PROBLEM TO WORK ON:
The pictures stay out. Please retype every line below exactly.

SUPPLIED MATERIAL:
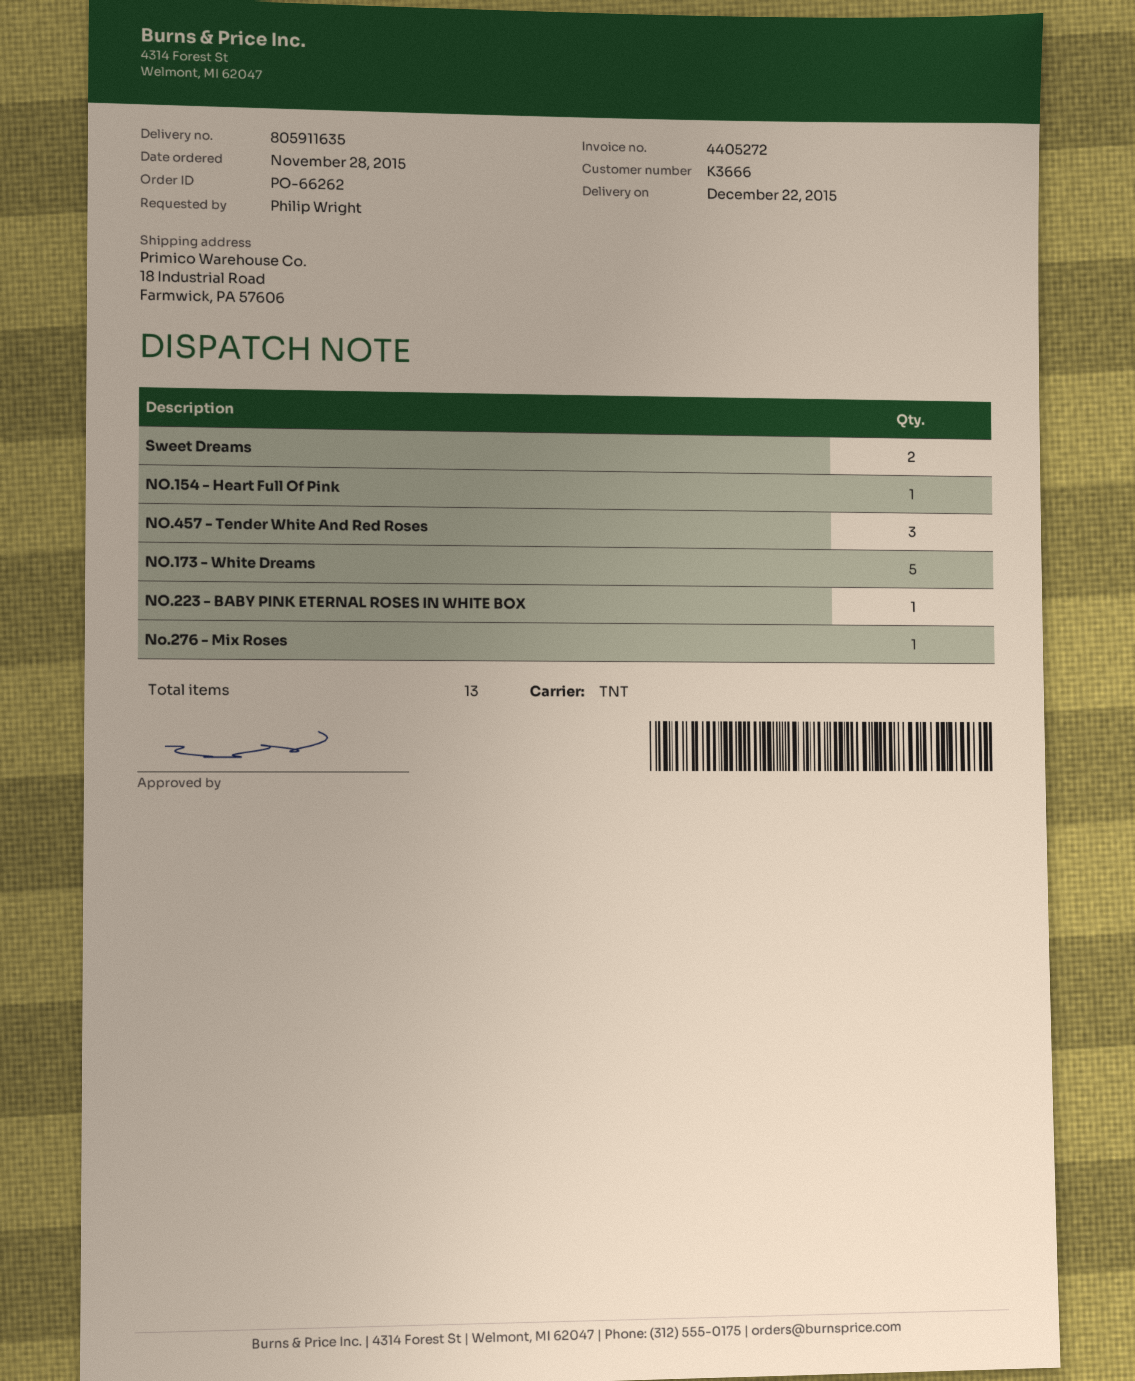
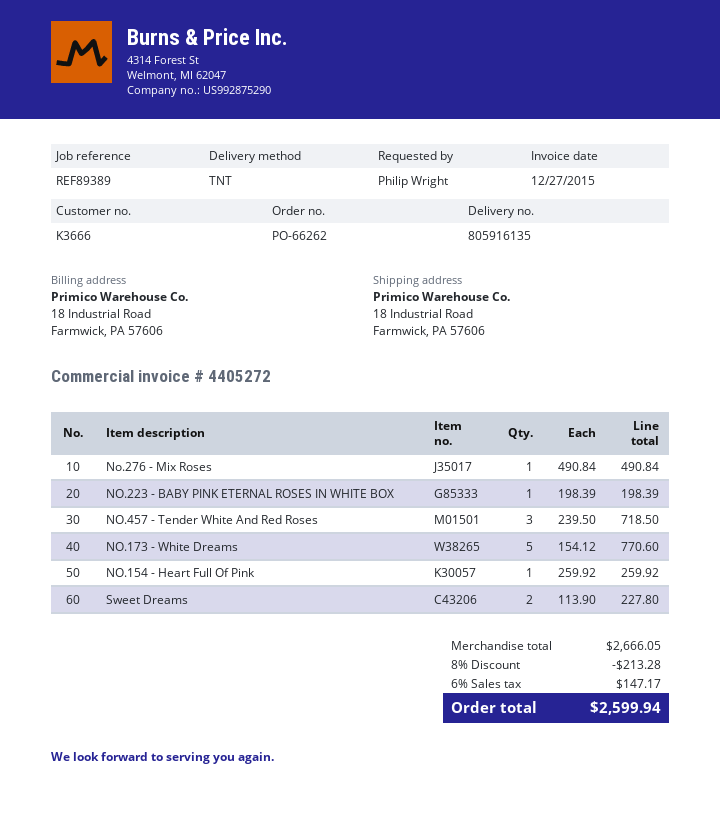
delivery note number: 805911635 -> 805916135

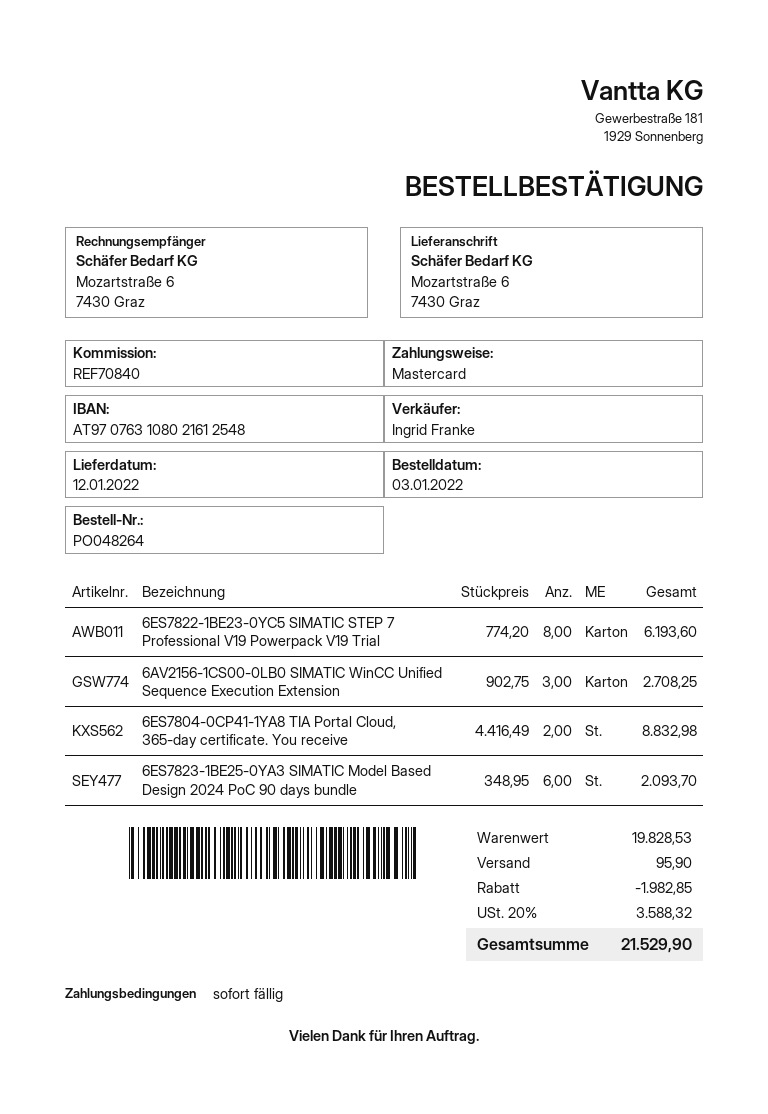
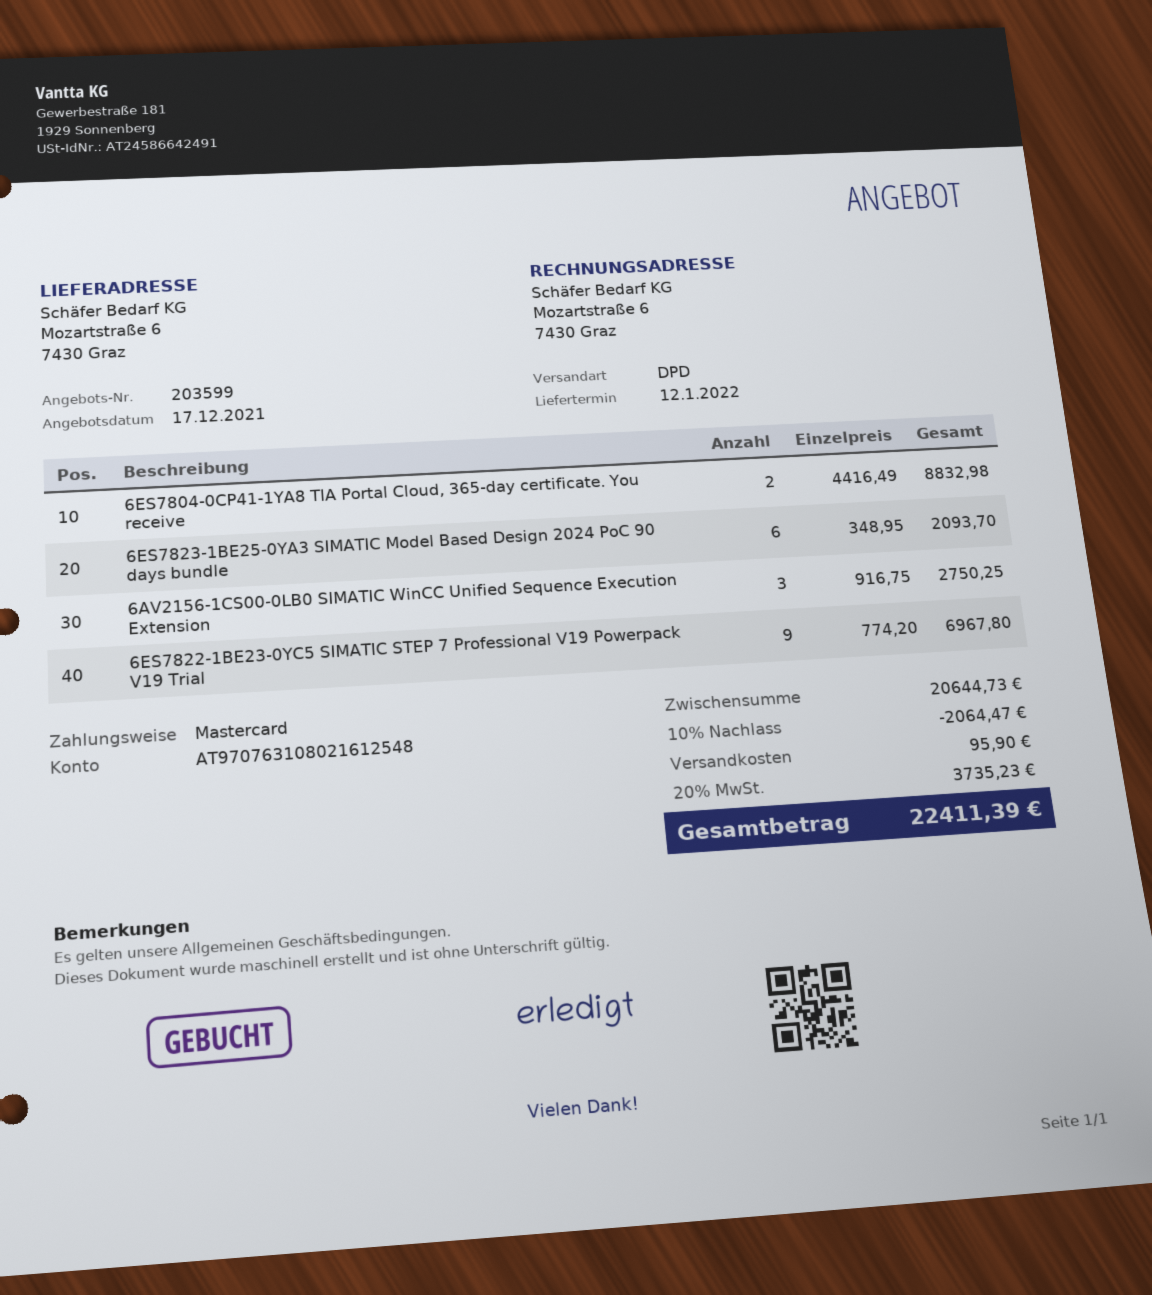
6ES7822-1BE23-0YC5 SIMATIC STEP 7 Professional V19 Powerpack V19 Trial: 8 x 774.20 = 6193.60 -> 9 x 774.20 = 6967.80
6AV2156-1CS00-0LB0 SIMATIC WinCC Unified Sequence Execution Extension: 3 x 902.75 = 2708.25 -> 3 x 916.75 = 2750.25
subtotal: 19828.53 -> 20644.73
discount: 1982.85 -> 2064.47
tax: 20% = 3588.32 -> 20% = 3735.23
total: 21529.90 -> 22411.39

SOLUTION TO THIS EXERCISE:
delivery note number: 805911635 -> 805916135

6ES7822-1BE23-0YC5 SIMATIC STEP 7 Professional V19 Powerpack V19 Trial: 8 x 774.20 = 6193.60 -> 9 x 774.20 = 6967.80
6AV2156-1CS00-0LB0 SIMATIC WinCC Unified Sequence Execution Extension: 3 x 902.75 = 2708.25 -> 3 x 916.75 = 2750.25
subtotal: 19828.53 -> 20644.73
discount: 1982.85 -> 2064.47
tax: 20% = 3588.32 -> 20% = 3735.23
total: 21529.90 -> 22411.39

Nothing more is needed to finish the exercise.